A sign is posted at Saint Luke’s Home on Road DeLuxe in St. John’s, in this photo taken New Year’s Day.
— Photo by Joe Gibbons/The Telegram
Although visitation to many health-care facilities is still restricted across the eastern region, there is hope that the spread and severity of the flu this year has reached a plateau.
Dr. David Allison, medical officer of health for the eastern region, predicts what is yet to come is quite difficult.
“The situation is very fluid and the information changes on a day-to-day basis,” he says. “We think we’ve plateaued in terms of the number of positive tests coming in, the number of outbreaks being reported. And we’re seeing some of the places we put under visitor restrictions coming off.”
That being said, Eastern Health just put restrictions on yet another of its facilities as of publication time, illustrating just how unpredictable the situation is.
Allison said this has been somewhat of a unique year for influenza.
“It’s come earlier. it seems to have spread very rapidly through the population.”
Usually, the height of the influenza outbreak takes place in February, March or April.
However, because the spread seemed to heighten over the Christmas break, there hasn’t been an outbreak in schools yet this year, says Allison. And there is concern that now, with students back in those confined areas, a school outbreak is imminent.
In a weekly flu report by the provincial Department of Health and Community Services, there were 110 cases of influenza reported across the province by regional health authorities during the week of Dec. 30 to Jan. 5.
The total number of reported incidents of influenza for the province to that date was 179. So more than 60 per cent of the reported flu incidents in the province for the year occurred during that one week. Furthermore, 46 of the 60 hospitalizations due to influenza reported by regional health authorities for this season occurred within that week.

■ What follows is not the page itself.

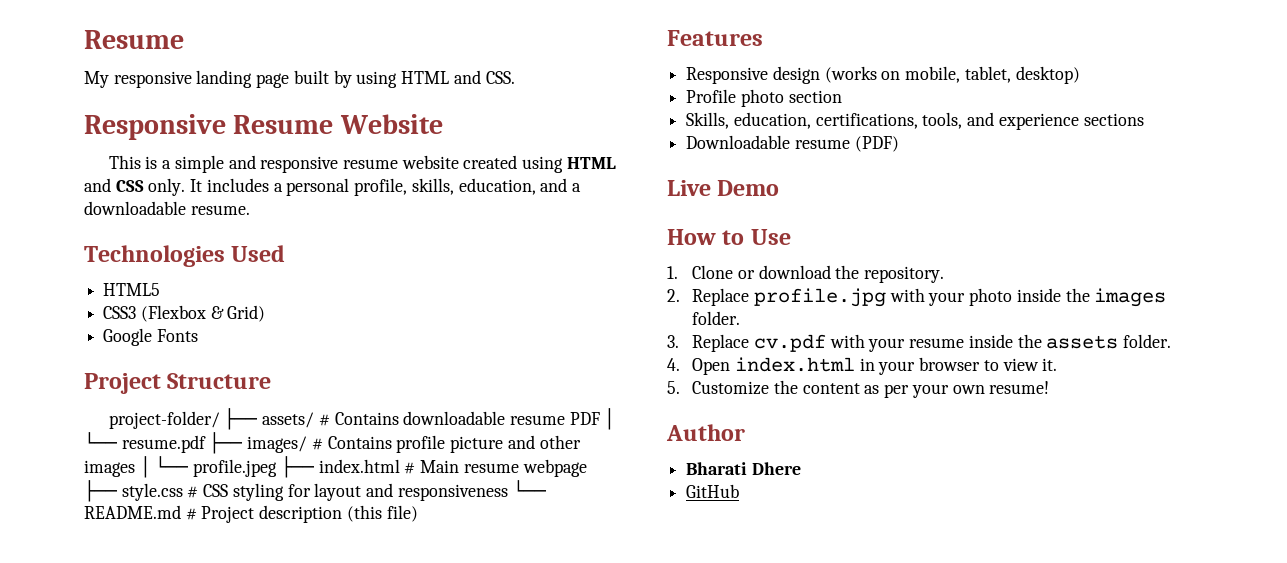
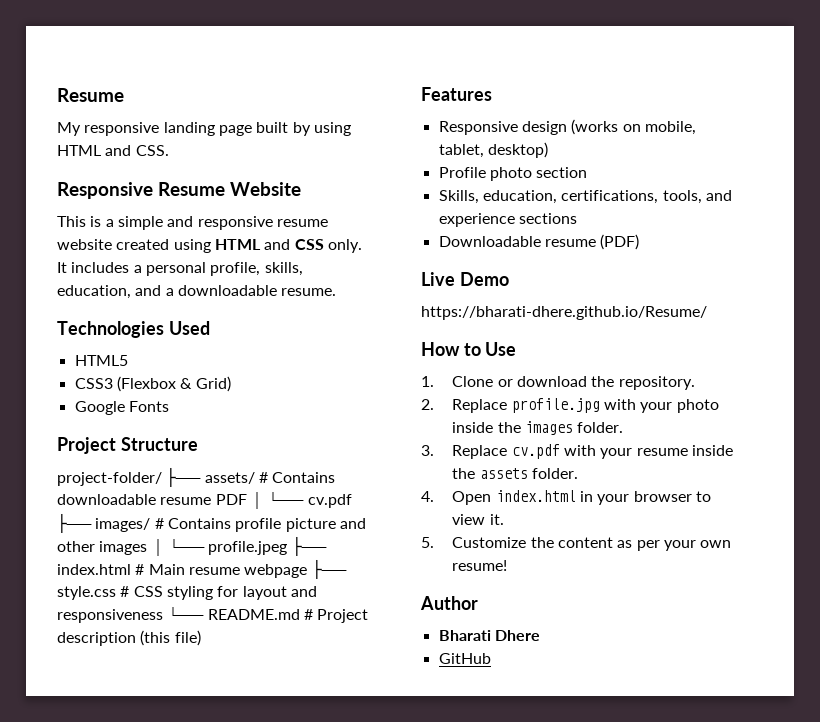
- project-folder/ ├── assets/ # Contains downloadable resume PDF │ └── resume.pdf ├── images/ # Contains profile picture and other images │ └── profile.jpeg ├── index.html # Main resume webpage ├── style.css # CSS styling for layout and responsiveness └── README.md # Project description (this file)
+ project-folder/ ├── assets/ # Contains downloadable resume PDF │ └── cv.pdf ├── images/ # Contains profile picture and other images │ └── profile.jpeg ├── index.html # Main resume webpage ├── style.css # CSS styling for layout and responsiveness └── README.md # Project description (this file)
+ https://bharati-dhere.github.io/Resume/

There have been 26 outbreaks in the eastern region thus far, which shows the intensity of the outbreak, Allison said.
“We have certainly seen some pretty widespread influenza, really, across the region.”
The elderly are the most significantly affected, he added. In the nursing home environment, it’s really hard to avoid spread because, like schools, it’s a closed environment.
“Our biggest concern so far has been the long-term care and personal care home situations where the elderly can be affected. And even though they may have only minor symptoms, it can mean very serious illness where complications set in early. Older individuals have multiple medical problems and we frequently see deaths occur in the older age group because of influenza,” he said.
There are a variety of ways to count illnesses and deaths, says Allison. It’s often hard to establish if flu is always the culprit.
It’s also difficult to judge how long this outbreak will last.
“We may see this resolved over the next few weeks,” says Allison.
In the meantime, he urged the public to continue to use the tried-and-true measures to prevent the spread of influenza. Wash your hands. Keep them away from your face. Cover your mouth when you sneeze and cough. Stay home when sick. Seek out influenza vaccine if desired. And don’t panic.
“This is not unusual. We see flu every year. And we have the same challenges,” he said.